*** Opening Provided data ***
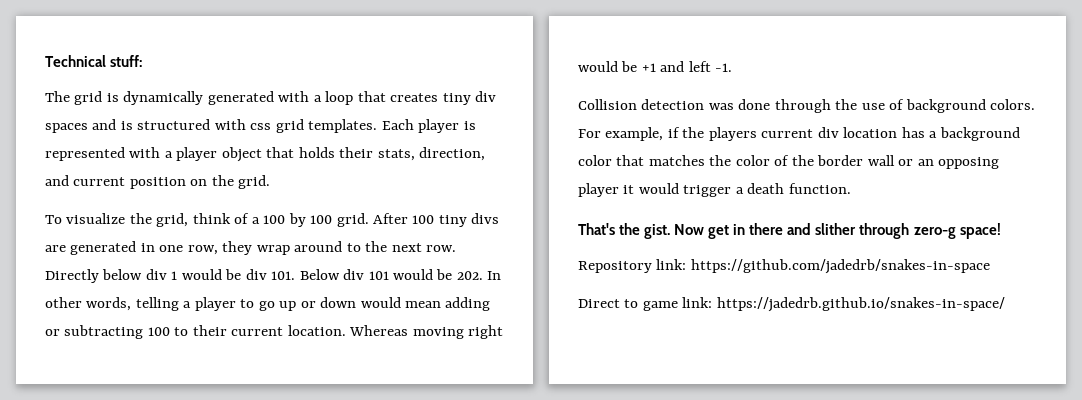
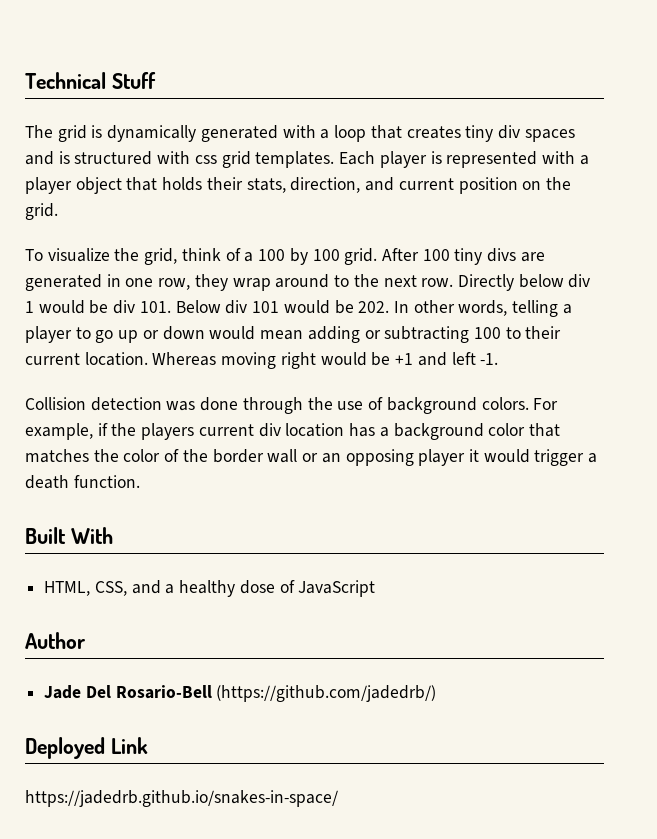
[110,55,143,67] stuff: -> [111,72,156,89] Stuff
[578,223,1001,239] [578,259,990,274] [578,297,713,311] That's the gist. Now get in there and slither through zero-g space! // Repository link: https://github.com/jadedrb/snakes-in-space // Direct to game link: -> [25,527,113,544] [44,580,376,597] [25,632,85,649] [44,685,437,702] [25,737,148,759] Built With // HTML, CSS, and a healthy dose of JavaScript // Author // Jade Del Rosario-Bell (https://github.com/jadedrb/) // Deployed Link //

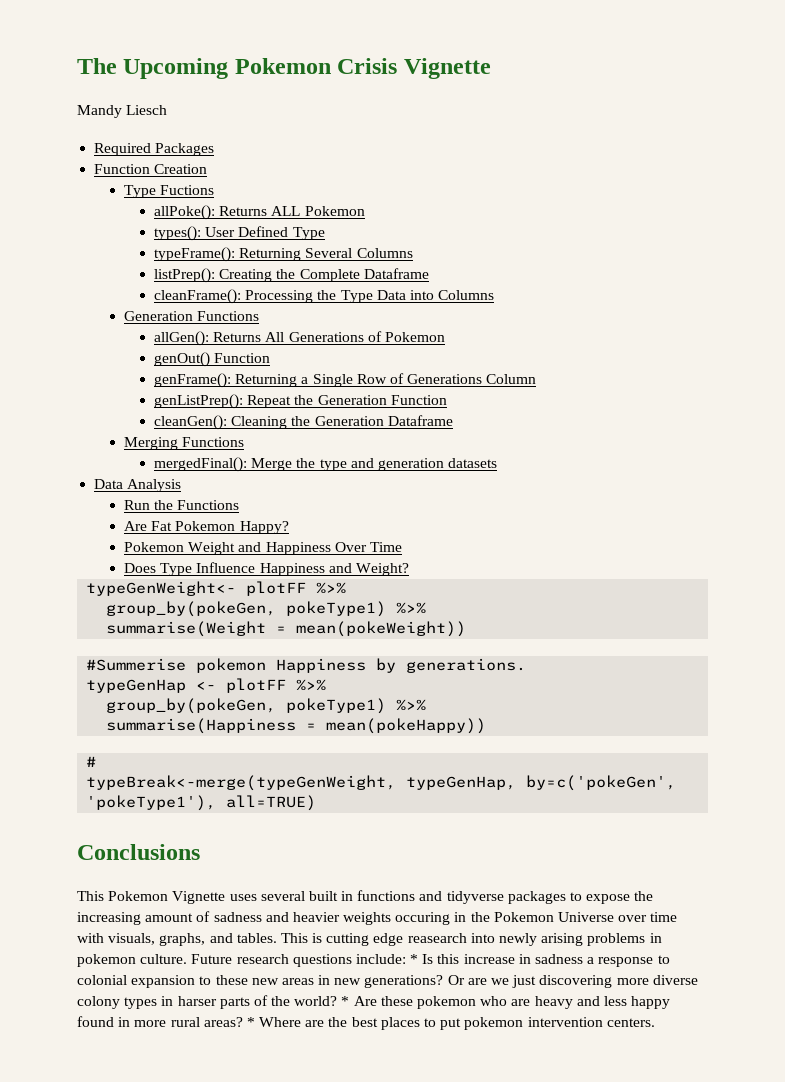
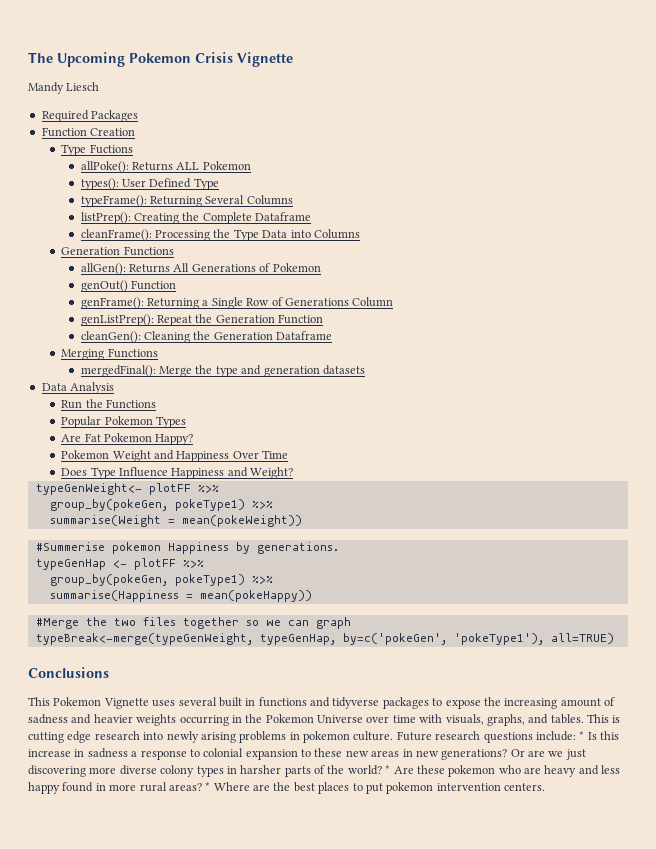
(240, 505) none -> [61,416,186,428] // Popular Pokemon Types
[86,756,97,767] # -> [35,617,351,629] #Merge the two files together so we can graph
[395,912,451,925] occuring -> [179,715,229,726] occurring
[407,933,467,943] reasearch -> [94,731,140,740] research
[177,996,217,1006] harser -> [240,765,282,774] harsher

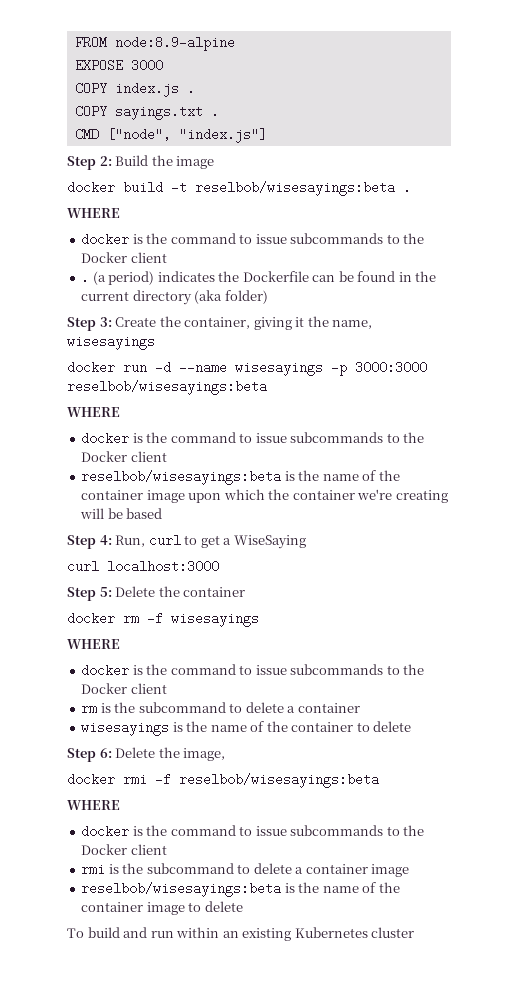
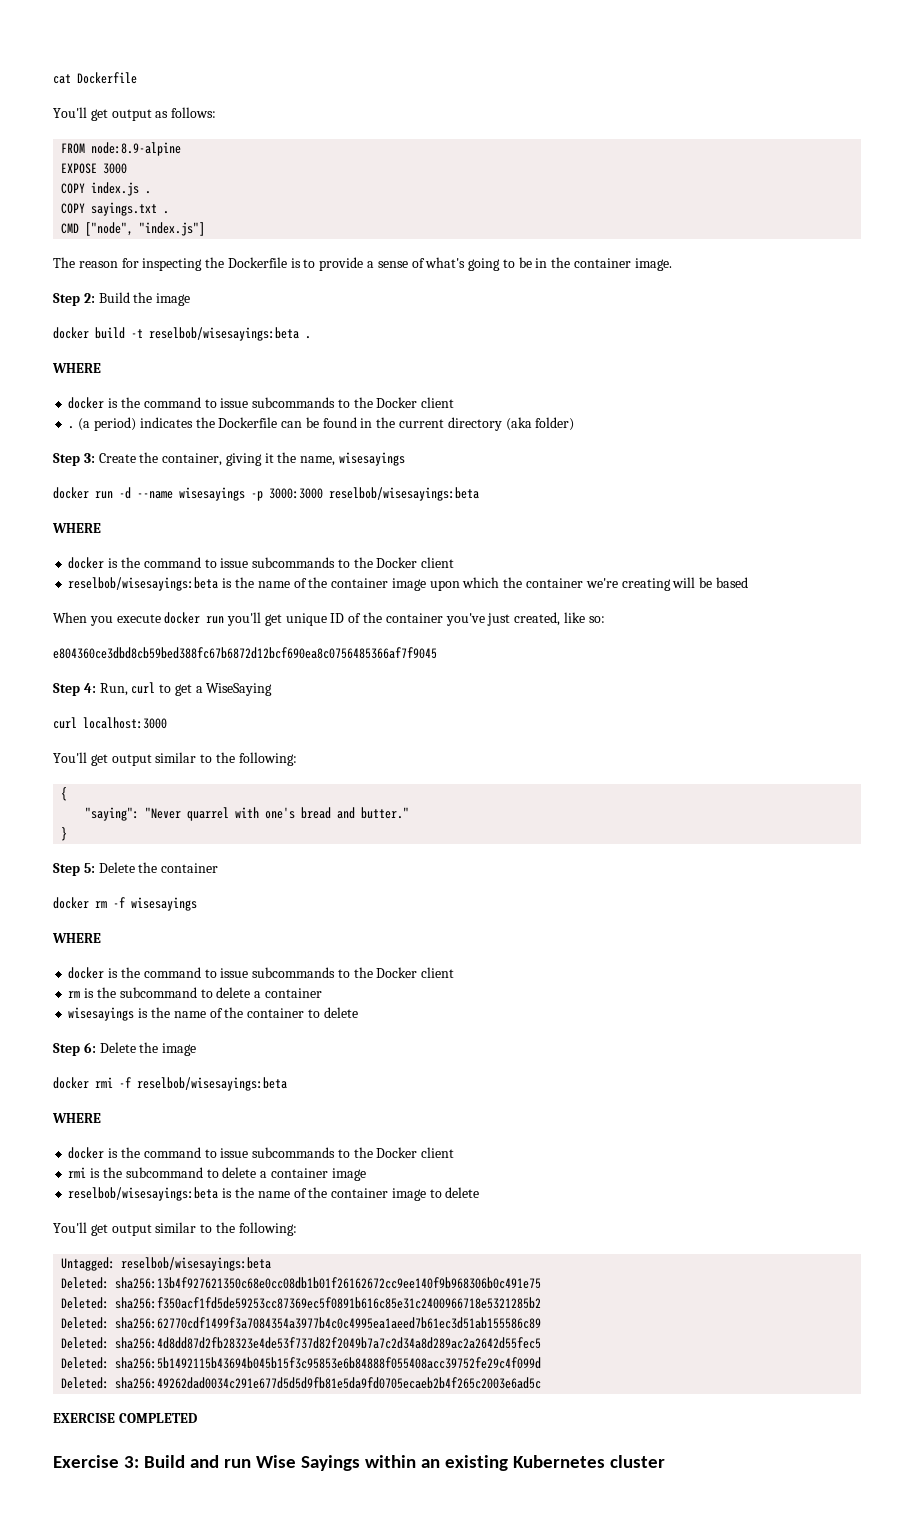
(74, 42) none -> [53,72,137,84] [53,107,217,121] cat Dockerfile // You'll get output as follows: //
(267, 135) none -> [53,257,672,271] // The reason for inspecting the Dockerfile is to provide a sense of what's going to be in the container image.
(163, 513) none -> [53,612,605,626] [53,647,437,659] // When you execute docker run you'll get unique ID of the container you've just created, like so: // e804360ce3dbd8cb59bed388fc67b6872d12bcf690ea8c0756485366af7f9045
(219, 566) none -> [53,752,297,766] [61,787,68,801] [85,807,410,821] [61,827,68,841] // You'll get output similar to the following: // { // "saying": "Never quarrel with one's bread and butter." // }
[183,748,226,761] image, -> [162,1043,197,1056] image
[67,927,174,938] To build and run -> [53,1222,297,1236] [61,1257,272,1271] [61,1277,542,1289] [61,1297,542,1309] [61,1317,542,1329] [61,1337,542,1349] [61,1357,542,1369] [61,1377,542,1389] [53,1413,197,1423] [53,1455,360,1471] You'll get output similar to the following: // Untagged: reselbob/wisesayings:beta // Deleted: sha256:13b4f927621350c68e0cc08db1b01f26162672cc9ee140f9b968306b0c491e75 // Deleted: sha256:f350acf1fd5de59253cc87369ec5f0891b616c85e31c2400966718e5321285b2 // Deleted: sha256:62770cdf1499f3a7084354a3977b4c0c4995ea1aeed7b61ec3d51ab155586c89 // Deleted: sha256:4d8dd87d2fb28323e4de53f737d82f2049b7a7c2d34a8d289ac2a2642d55fec5 // Deleted: sha256:5b1492115b43694b045b15f3c95853e6b84888f055408acc39752fe29c4f099d // Deleted: sha256:49262dad0034c291e677d5d5d9fb81e5da9fd0705ecaeb2b4f265c2003e6ad5c // EXERCISE COMPLETED // Exercise 3: Build and run Wise Sayings

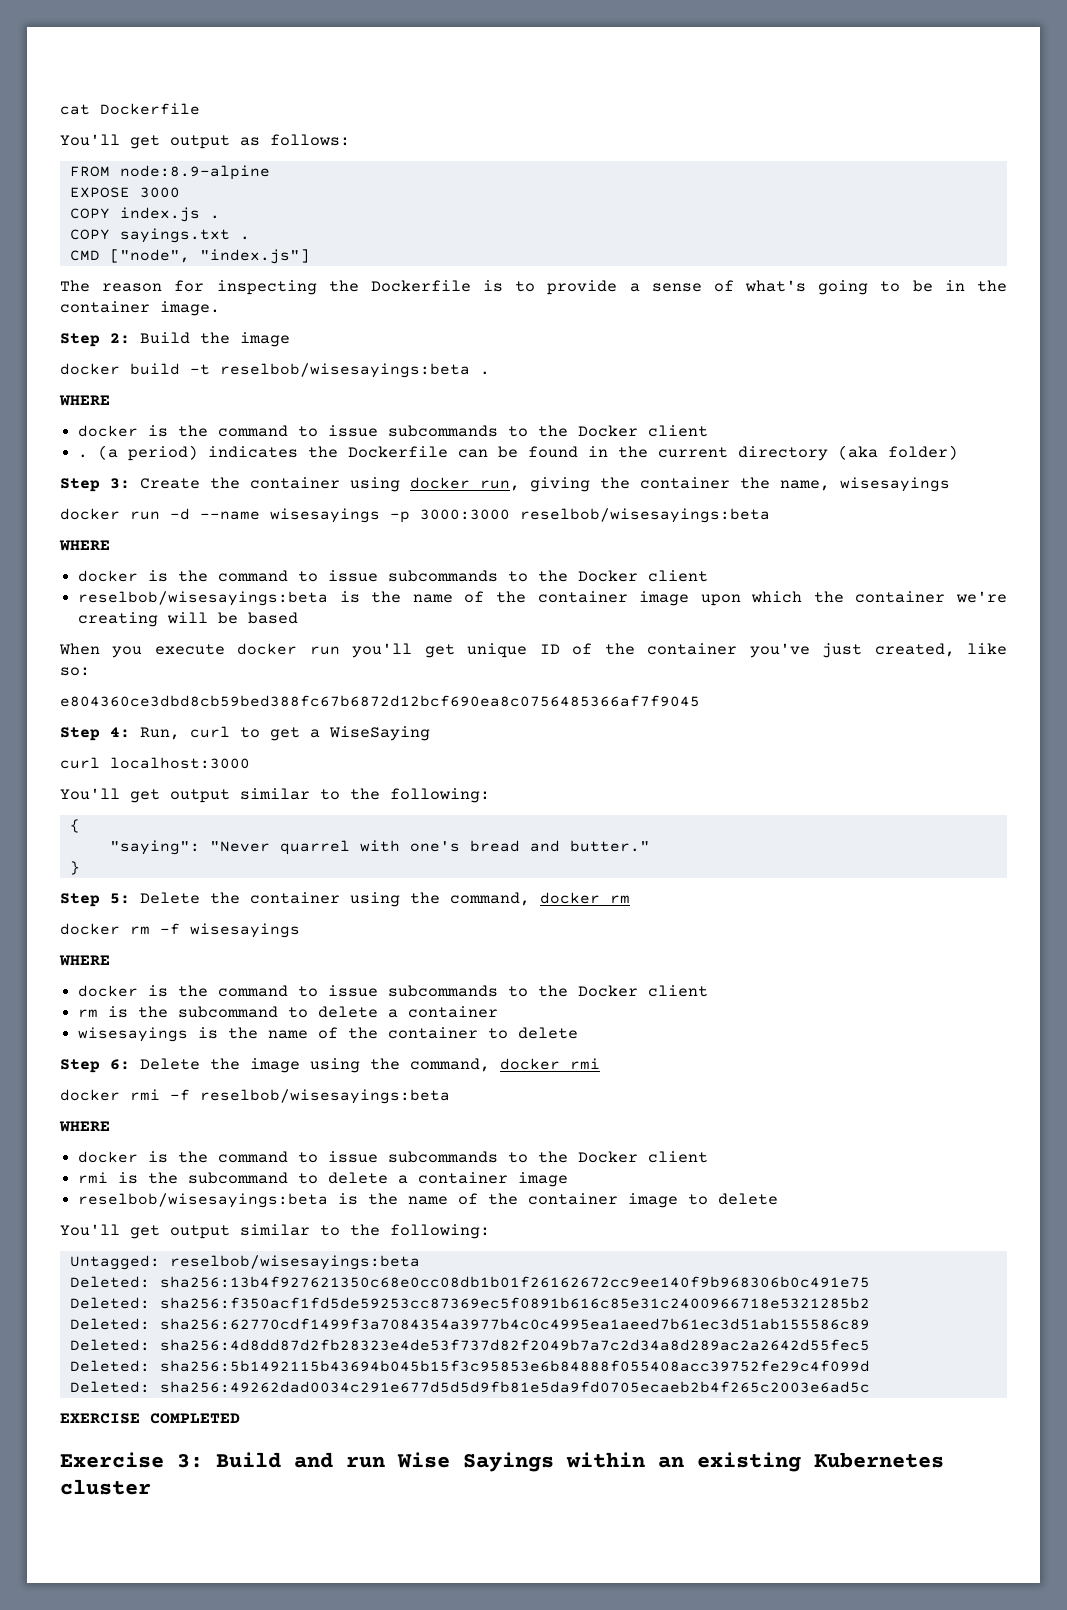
[162,453,274,466] container, giving it -> [250,477,730,492] container using docker run, giving the container
(219, 868) none -> [350,892,630,907] using the command, docker rm
(197, 1049) none -> [310,1058,600,1073] using the command, docker rmi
*** Closing Provided data ***
Retype the data above as given, letting no picture into the copy.

[110,55,143,67] stuff: -> [111,72,156,89] Stuff
[578,223,1001,239] [578,259,990,274] [578,297,713,311] That's the gist. Now get in there and slither through zero-g space! // Repository link: https://github.com/jadedrb/snakes-in-space // Direct to game link: -> [25,527,113,544] [44,580,376,597] [25,632,85,649] [44,685,437,702] [25,737,148,759] Built With // HTML, CSS, and a healthy dose of JavaScript // Author // Jade Del Rosario-Bell (https://github.com/jadedrb/) // Deployed Link //

(240, 505) none -> [61,416,186,428] // Popular Pokemon Types
[86,756,97,767] # -> [35,617,351,629] #Merge the two files together so we can graph
[395,912,451,925] occuring -> [179,715,229,726] occurring
[407,933,467,943] reasearch -> [94,731,140,740] research
[177,996,217,1006] harser -> [240,765,282,774] harsher

(74, 42) none -> [53,72,137,84] [53,107,217,121] cat Dockerfile // You'll get output as follows: //
(267, 135) none -> [53,257,672,271] // The reason for inspecting the Dockerfile is to provide a sense of what's going to be in the container image.
(163, 513) none -> [53,612,605,626] [53,647,437,659] // When you execute docker run you'll get unique ID of the container you've just created, like so: // e804360ce3dbd8cb59bed388fc67b6872d12bcf690ea8c0756485366af7f9045
(219, 566) none -> [53,752,297,766] [61,787,68,801] [85,807,410,821] [61,827,68,841] // You'll get output similar to the following: // { // "saying": "Never quarrel with one's bread and butter." // }
[183,748,226,761] image, -> [162,1043,197,1056] image
[67,927,174,938] To build and run -> [53,1222,297,1236] [61,1257,272,1271] [61,1277,542,1289] [61,1297,542,1309] [61,1317,542,1329] [61,1337,542,1349] [61,1357,542,1369] [61,1377,542,1389] [53,1413,197,1423] [53,1455,360,1471] You'll get output similar to the following: // Untagged: reselbob/wisesayings:beta // Deleted: sha256:13b4f927621350c68e0cc08db1b01f26162672cc9ee140f9b968306b0c491e75 // Deleted: sha256:f350acf1fd5de59253cc87369ec5f0891b616c85e31c2400966718e5321285b2 // Deleted: sha256:62770cdf1499f3a7084354a3977b4c0c4995ea1aeed7b61ec3d51ab155586c89 // Deleted: sha256:4d8dd87d2fb28323e4de53f737d82f2049b7a7c2d34a8d289ac2a2642d55fec5 // Deleted: sha256:5b1492115b43694b045b15f3c95853e6b84888f055408acc39752fe29c4f099d // Deleted: sha256:49262dad0034c291e677d5d5d9fb81e5da9fd0705ecaeb2b4f265c2003e6ad5c // EXERCISE COMPLETED // Exercise 3: Build and run Wise Sayings

[162,453,274,466] container, giving it -> [250,477,730,492] container using docker run, giving the container
(219, 868) none -> [350,892,630,907] using the command, docker rm
(197, 1049) none -> [310,1058,600,1073] using the command, docker rmi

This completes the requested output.